Pfizer anticipates submitting data on a third dose of its coronavirus vaccine to the FDA as soon as next month, one of its research and development leaders said during a company earnings call Wednesday.
Vaccinations are still the 'bedrock' of ending the pandemic
While masking up will help reduce the spread of Covid-19 in the US, getting vaccinated is still "the bedrock" of ending the pandemic, Murthy said.
"Vaccines still work. They still save lives. They still prevent hospitalizations at a remarkably high rate," he added.
Over the past seven days, the rate of Americans getting their first vaccine shots has gone up. It was 35% higher than the previous seven-day period and the highest it has been in three weeks, according to CNN analysis of CDC data.
But vaccination rates are still not so high as to get enough of the US inoculated against the virus to slow or stop its spread, experts have said. Many experts have advocated for vaccine requirements as one way to increase vaccination rates in the US.
Los Angeles officials announced Tuesday that the city will require all of its employees to show proof of vaccination or submit to weekly testing.
"The fourth wave is here, and the choice for Angelenos couldn't be clearer -- get vaccinated or get Covid-19," Mayor Eric Garcetti said. "We're committed to pursuing a full vaccine mandate. I urge employers across Los Angeles to follow this example."
The move comes after the number of people hospitalized with the coronavirus in Los Angeles County nearly doubled in the past two weeks.
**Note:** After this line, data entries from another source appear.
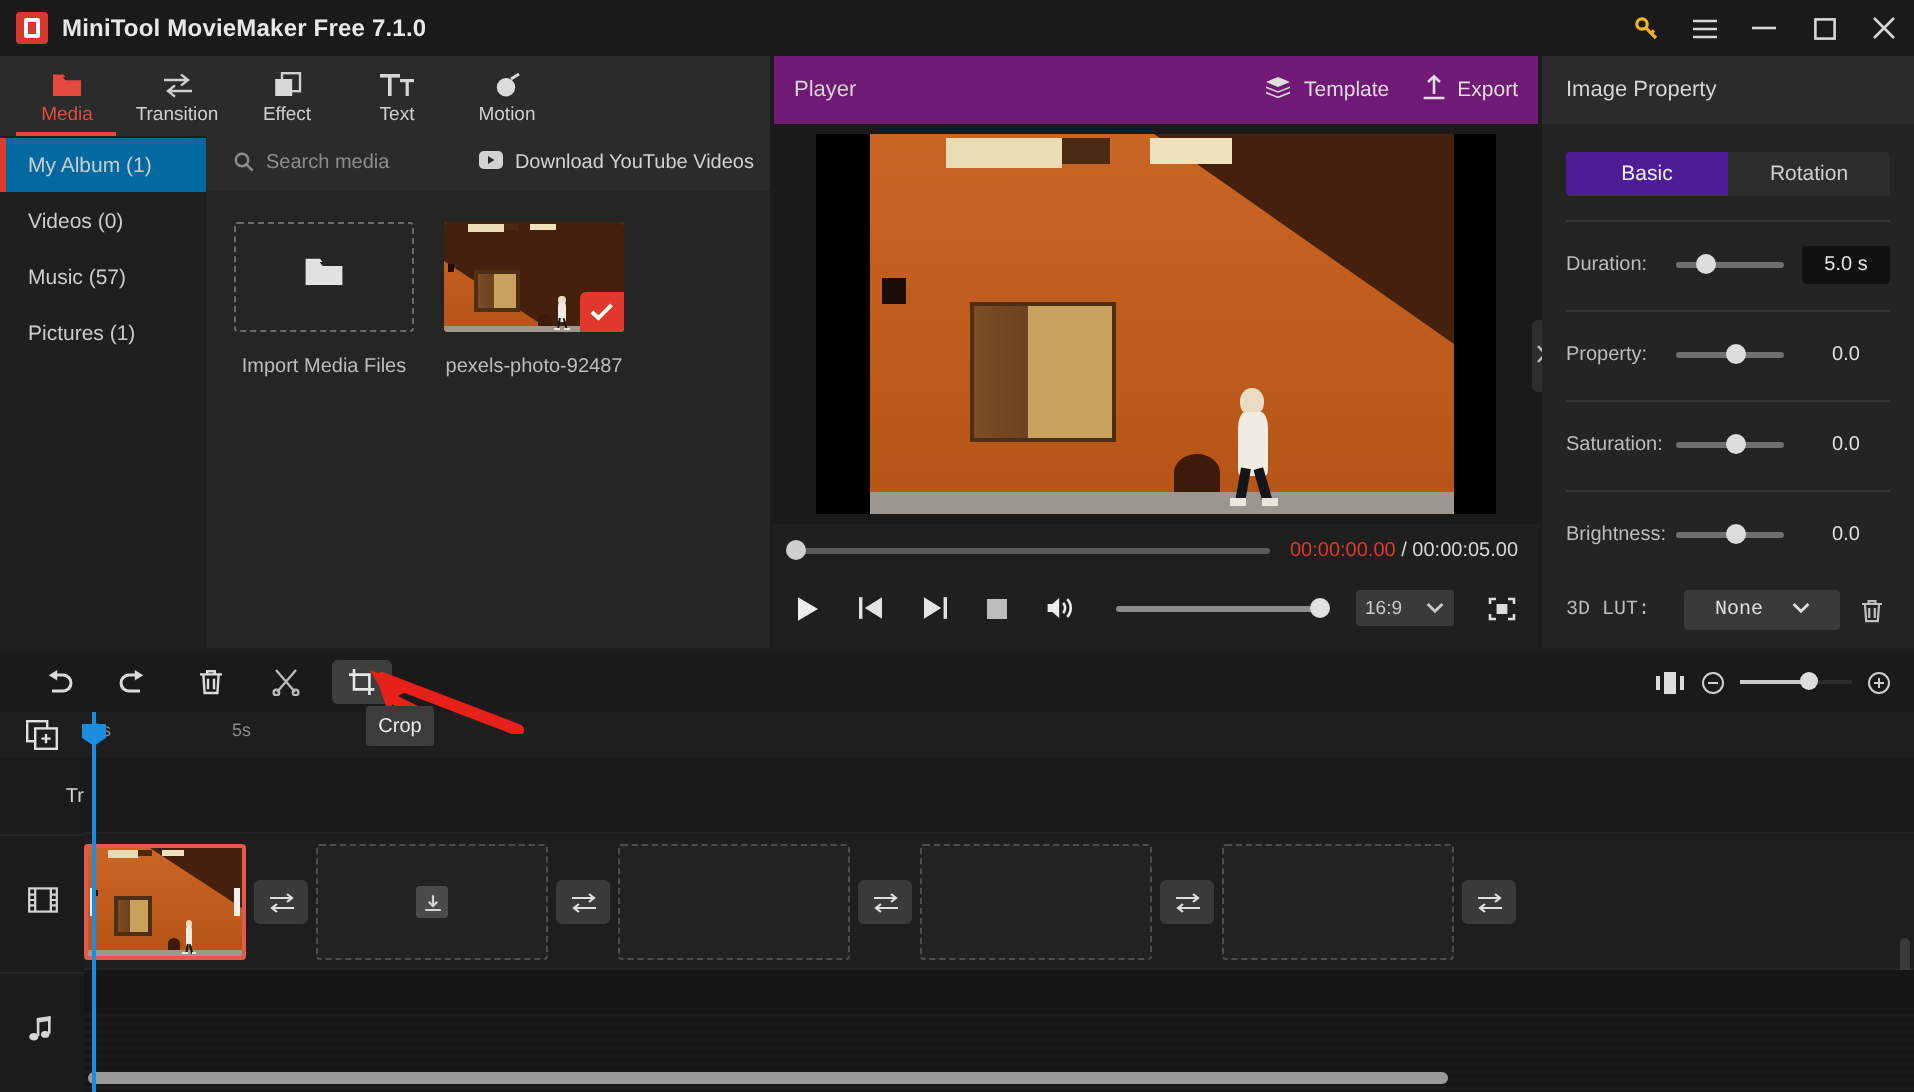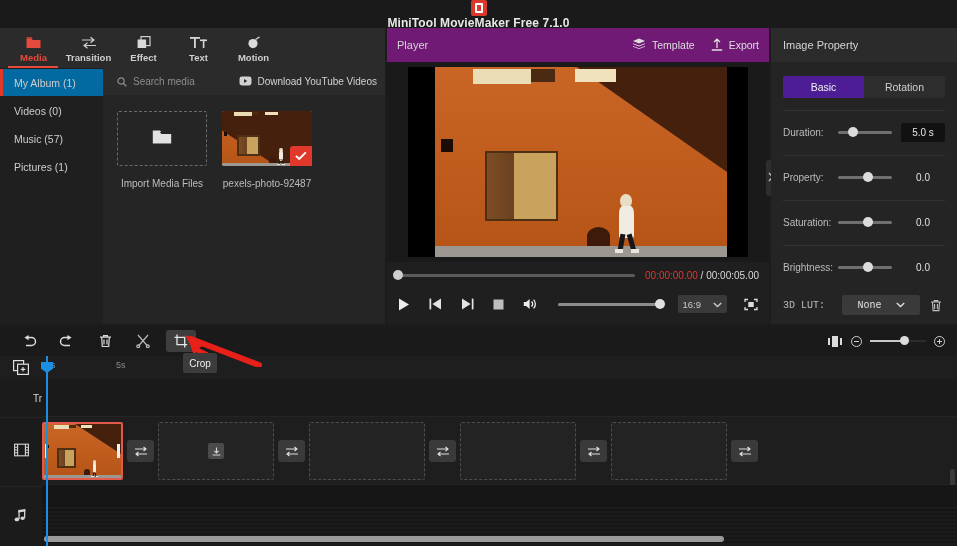--- a/index.html
+++ b/index.html
@@ -9,21 +9,21 @@
     font-family: "Liberation Sans", sans-serif;
     overflow: hidden;
     color: #cfcfcf;
   }
   #app { position: relative; width: 957px; height: 546px; background: #1c1c1c; }
 
   
   .titlebar {
     position: absolute; left: 0; top: 0; width: 957px; height: 28px;
     background: #1a1a1a;
-    display: flex; align-items: center; flex-direction: column;
+    display: flex; align-items: center;
   }
   .title-logo {
     width: 16px; height: 16px; margin-left: 8px; margin-right: 7px;
     background: #d9382c; border-radius: 2px;
     position: relative; flex: none;
   }
   .title-logo:after {
     content: ""; position: absolute; left: 4px; top: 3px;
     width: 8px; height: 10px; background: #fff; border-radius: 1px;
   }
@@ -41,21 +41,21 @@
   .key-btn { width: 28px; }
 
   
   .leftpanel {
     position: absolute; left: 0; top: 28px; width: 385px; height: 296px;
     background: #242424;
   }
   .tabsbar {
     position: absolute; left: 0; top: 0; width: 385px; height: 40px;
     background: #2b2b2b;
-    display: flex; align-items: center; padding-left: 6px; font-weight: bold;
+    display: flex; align-items: center; padding-left: 6px;
   }
   .tab {
     width: 55px; height: 40px;
     display: flex; flex-direction: column; align-items: center; justify-content: center;
     gap: 3px; color: #cfcfcf; font-size: 9.5px;
   }
   .tab .ticon { height: 15px; display: flex; align-items: flex-end; }
   .tab.active { color: #e44b3c; }
   .tab-underline {
     position: absolute; left: 8px; top: 38px; width: 50px; height: 2px; background: #e44b3c;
There are currently 745 people hospitalized with the virus, compared to 372 people two weeks ago, according to the Los Angeles County Department of Public Health.
Such requirements by local entities are "very reasonable," Murthy said Tuesday.
Some US hospitals and federal agencies are mandating that employees get vaccinated against Covid-19 or submit to regular testing. Murthy noted that many private institutions are considering following suit.
"Those are decisions the federal government is not going to make," Murthy said. "It's going to be institutions that make them, but I do think that they are very reasonable, because this is a time when we've got to take all steps possible to protect not just ourselves, but the people around us, from Covid-19."